■ Task material
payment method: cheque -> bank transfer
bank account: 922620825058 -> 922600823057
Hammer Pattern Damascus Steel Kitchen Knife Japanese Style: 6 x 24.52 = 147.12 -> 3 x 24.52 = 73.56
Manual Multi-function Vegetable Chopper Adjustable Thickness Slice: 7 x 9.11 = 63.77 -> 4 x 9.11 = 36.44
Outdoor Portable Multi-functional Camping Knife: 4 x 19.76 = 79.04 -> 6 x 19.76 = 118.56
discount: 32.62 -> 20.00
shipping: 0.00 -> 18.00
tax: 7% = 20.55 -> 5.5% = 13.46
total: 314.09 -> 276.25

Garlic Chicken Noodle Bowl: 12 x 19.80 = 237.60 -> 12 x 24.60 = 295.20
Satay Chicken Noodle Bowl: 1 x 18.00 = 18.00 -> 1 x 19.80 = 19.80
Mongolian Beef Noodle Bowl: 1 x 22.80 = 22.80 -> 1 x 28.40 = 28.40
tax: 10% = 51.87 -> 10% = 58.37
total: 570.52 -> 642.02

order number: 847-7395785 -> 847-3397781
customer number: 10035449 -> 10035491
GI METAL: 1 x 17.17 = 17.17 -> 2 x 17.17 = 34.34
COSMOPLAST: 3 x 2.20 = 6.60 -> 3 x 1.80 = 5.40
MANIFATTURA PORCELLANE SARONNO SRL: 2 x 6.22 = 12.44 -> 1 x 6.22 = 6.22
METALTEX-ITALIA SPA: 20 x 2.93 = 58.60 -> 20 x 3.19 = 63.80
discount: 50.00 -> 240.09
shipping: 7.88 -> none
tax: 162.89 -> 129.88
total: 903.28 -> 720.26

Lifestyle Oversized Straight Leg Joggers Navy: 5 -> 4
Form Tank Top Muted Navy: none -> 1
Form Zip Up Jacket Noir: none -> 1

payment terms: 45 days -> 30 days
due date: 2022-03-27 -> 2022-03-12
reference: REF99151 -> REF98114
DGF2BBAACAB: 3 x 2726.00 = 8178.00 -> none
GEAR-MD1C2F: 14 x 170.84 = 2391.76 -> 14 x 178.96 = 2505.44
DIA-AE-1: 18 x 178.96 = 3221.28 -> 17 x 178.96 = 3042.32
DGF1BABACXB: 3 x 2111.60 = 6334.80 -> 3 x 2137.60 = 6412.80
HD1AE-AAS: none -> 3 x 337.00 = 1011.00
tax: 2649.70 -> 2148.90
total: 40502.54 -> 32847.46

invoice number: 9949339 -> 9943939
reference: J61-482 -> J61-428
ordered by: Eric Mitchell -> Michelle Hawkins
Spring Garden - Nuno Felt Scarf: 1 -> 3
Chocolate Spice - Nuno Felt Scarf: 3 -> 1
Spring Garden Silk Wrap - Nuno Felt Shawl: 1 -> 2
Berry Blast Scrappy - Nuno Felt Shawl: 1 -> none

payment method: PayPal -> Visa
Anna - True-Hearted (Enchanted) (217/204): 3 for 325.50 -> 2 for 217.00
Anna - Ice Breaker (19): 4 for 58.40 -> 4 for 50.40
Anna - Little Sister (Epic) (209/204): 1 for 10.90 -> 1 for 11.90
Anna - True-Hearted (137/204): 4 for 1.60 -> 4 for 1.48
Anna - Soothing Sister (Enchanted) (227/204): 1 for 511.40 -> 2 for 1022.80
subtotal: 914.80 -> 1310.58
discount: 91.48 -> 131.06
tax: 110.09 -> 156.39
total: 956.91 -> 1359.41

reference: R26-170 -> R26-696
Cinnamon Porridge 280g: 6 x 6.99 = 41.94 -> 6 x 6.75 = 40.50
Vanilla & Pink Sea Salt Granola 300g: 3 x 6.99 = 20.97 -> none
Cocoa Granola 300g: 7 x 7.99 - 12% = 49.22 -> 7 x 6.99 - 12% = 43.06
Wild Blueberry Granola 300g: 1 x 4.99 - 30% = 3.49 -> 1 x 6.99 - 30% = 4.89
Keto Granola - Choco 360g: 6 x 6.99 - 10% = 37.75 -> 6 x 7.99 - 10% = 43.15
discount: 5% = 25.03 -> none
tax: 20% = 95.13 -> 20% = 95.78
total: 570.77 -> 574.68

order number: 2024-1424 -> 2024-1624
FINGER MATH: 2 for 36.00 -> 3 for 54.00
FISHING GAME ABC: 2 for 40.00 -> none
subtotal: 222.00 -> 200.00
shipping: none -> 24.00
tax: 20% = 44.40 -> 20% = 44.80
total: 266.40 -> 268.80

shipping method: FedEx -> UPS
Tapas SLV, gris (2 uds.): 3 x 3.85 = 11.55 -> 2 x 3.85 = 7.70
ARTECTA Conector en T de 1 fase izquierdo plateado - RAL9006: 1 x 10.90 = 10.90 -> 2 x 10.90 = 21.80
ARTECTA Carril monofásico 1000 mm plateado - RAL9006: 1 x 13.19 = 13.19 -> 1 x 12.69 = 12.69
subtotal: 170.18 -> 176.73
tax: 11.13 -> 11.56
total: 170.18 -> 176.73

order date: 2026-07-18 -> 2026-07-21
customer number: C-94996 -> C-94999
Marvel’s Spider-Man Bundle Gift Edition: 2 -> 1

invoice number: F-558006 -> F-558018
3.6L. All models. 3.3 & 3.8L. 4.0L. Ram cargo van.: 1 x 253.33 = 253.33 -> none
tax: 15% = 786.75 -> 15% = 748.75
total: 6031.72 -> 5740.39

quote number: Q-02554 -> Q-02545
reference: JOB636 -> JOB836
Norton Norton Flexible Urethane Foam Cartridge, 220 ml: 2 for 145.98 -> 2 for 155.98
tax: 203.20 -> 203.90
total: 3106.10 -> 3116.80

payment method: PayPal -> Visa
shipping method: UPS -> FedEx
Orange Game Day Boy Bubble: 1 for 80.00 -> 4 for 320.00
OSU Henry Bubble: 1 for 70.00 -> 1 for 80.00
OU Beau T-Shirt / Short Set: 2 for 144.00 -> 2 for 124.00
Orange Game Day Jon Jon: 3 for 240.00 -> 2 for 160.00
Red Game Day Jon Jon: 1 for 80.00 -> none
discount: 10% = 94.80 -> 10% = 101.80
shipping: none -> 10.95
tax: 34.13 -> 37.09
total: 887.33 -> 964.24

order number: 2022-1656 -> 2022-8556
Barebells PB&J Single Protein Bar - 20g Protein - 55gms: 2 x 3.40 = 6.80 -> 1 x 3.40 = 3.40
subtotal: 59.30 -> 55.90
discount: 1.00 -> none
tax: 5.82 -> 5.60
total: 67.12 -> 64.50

■ Exercise
Report the number of lines in the listing that contain the word "Form". No other words are permitted.

■ The answer
2